People coming in for credit counseling, Tobias said, range from those with annual incomes well over $100,000 to people on food stamps.
Deborah Mann also is a credit counseling client. For the last several years, she had been using her credit cards to supplement her monthly income. If she could not afford it, she just charged it.
“It was a matter of keeping up with the Joneses. I knew I didn’t have the money, but I wanted to leave an impression on my kids that we could have things and go places,” she said. “But it got to the point where every month I was $250 to $300 short.”
Mann borrowed so much that she was paying $600 a month--nearly half her take-home pay--just for the minimum payments on her credit cards. She became delinquent and is now on a payment plan with her creditors. Her credit card debts now total $7,000.
“I had to stop spending. I was at a point where I couldn’t even meet my mortgage payments,” she said. “We are not going to have a big Christmas. But, hopefully, we are going to have a meaningful one.”
Economists believe that the high rate of credit card delinquencies accounted for by consumers like Mann is a troubling sign for more than just bankers. Credit card delinquency rates are a leading indicator of consumer financial health, experts say.
There is a hierarchy of debt payments, said Jack Kyser, chief economist with the Los Angeles Area Chamber of Commerce.

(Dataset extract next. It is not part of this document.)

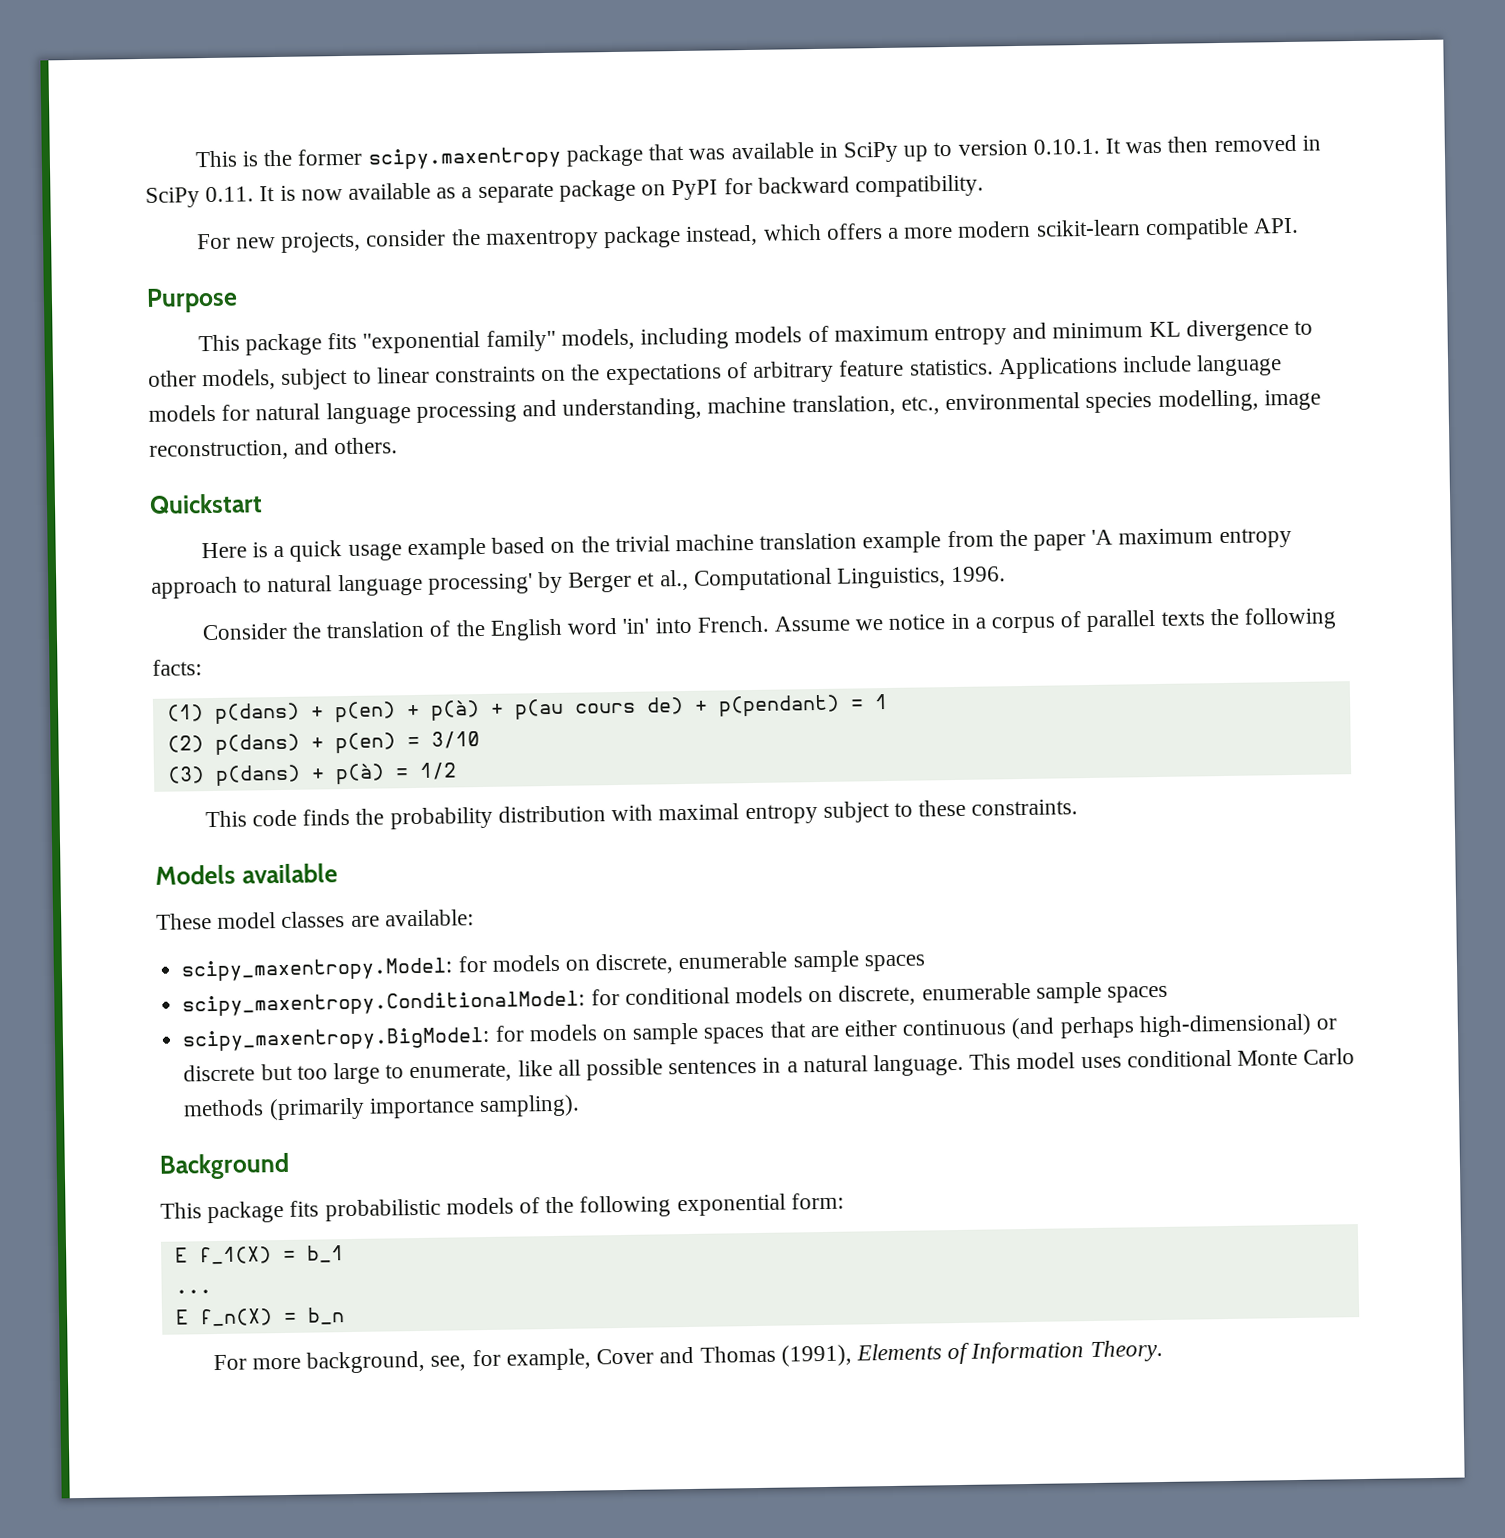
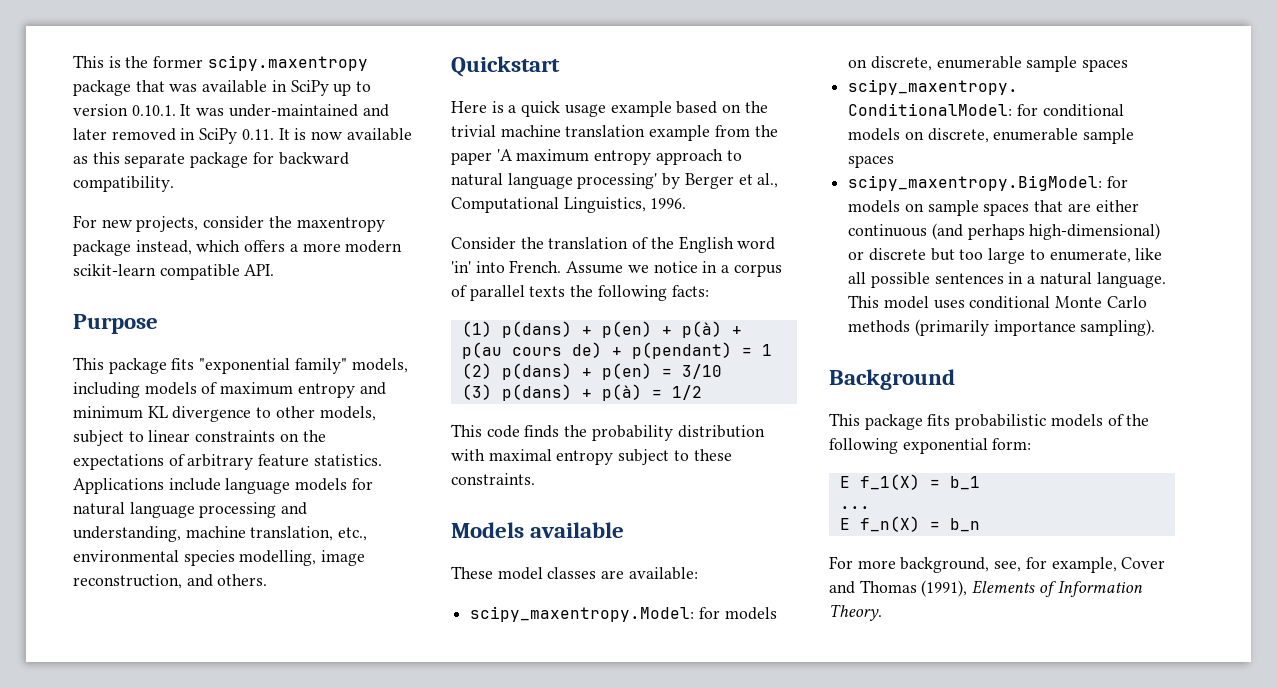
- This is the former scipy.maxentropy package that was available in SciPy up to version 0.10.1. It was then removed in SciPy 0.11. It is now available as a separate package on PyPI for backward compatibility.
+ This is the former scipy.maxentropy package that was available in SciPy up to version 0.10.1. It was under-maintained and later removed in SciPy 0.11. It is now available as this separate package for backward compatibility.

Consumers in financial trouble are likely to stop paying on their credit cards before they default on other types of debts, such as car and house payments.
Historically, too, when consumers have had trouble making such payments, they start to scale back, said Gary Schlossberg, senior economist with Wells Fargo Bank in San Francisco.
In other words, the dramatic slowdown in spending that has troubled retailers this Christmas is likely to get worse, Schlossberg said.
“Delinquencies on credit cards are particularly alarming because the minimum payments due on a credit card represent a tiny fraction of the total amount due,” added Elgie Holstein, director of Bankcard Holders of America in Herndon, Va. “So, when people are delinquent in paying even the minimums, it is a sign of potentially serious future financial problems for individuals and for the economy as a whole.”
Although economists said that some increase in consumer delinquencies is expected in times of economic weakness, they are particularly worried now because consumer debt levels are high.
The last time the United States was in a recession, consumer debt as a percentage of income was at 14.1%. Now, it is 18.4%. Bank card debt outstanding has quadrupled over the period, totaling $132 billion versus only $31 billion in 1982, Holstein said.
But Schlossberg, who is studying consumer debt, said that there are some encouraging trends. He believes, for example, that the nation’s most affluent consumers are also the most indebted, and they, after all, are best able to handle it.
Still, he said, delinquency rates are sure to rise in coming months.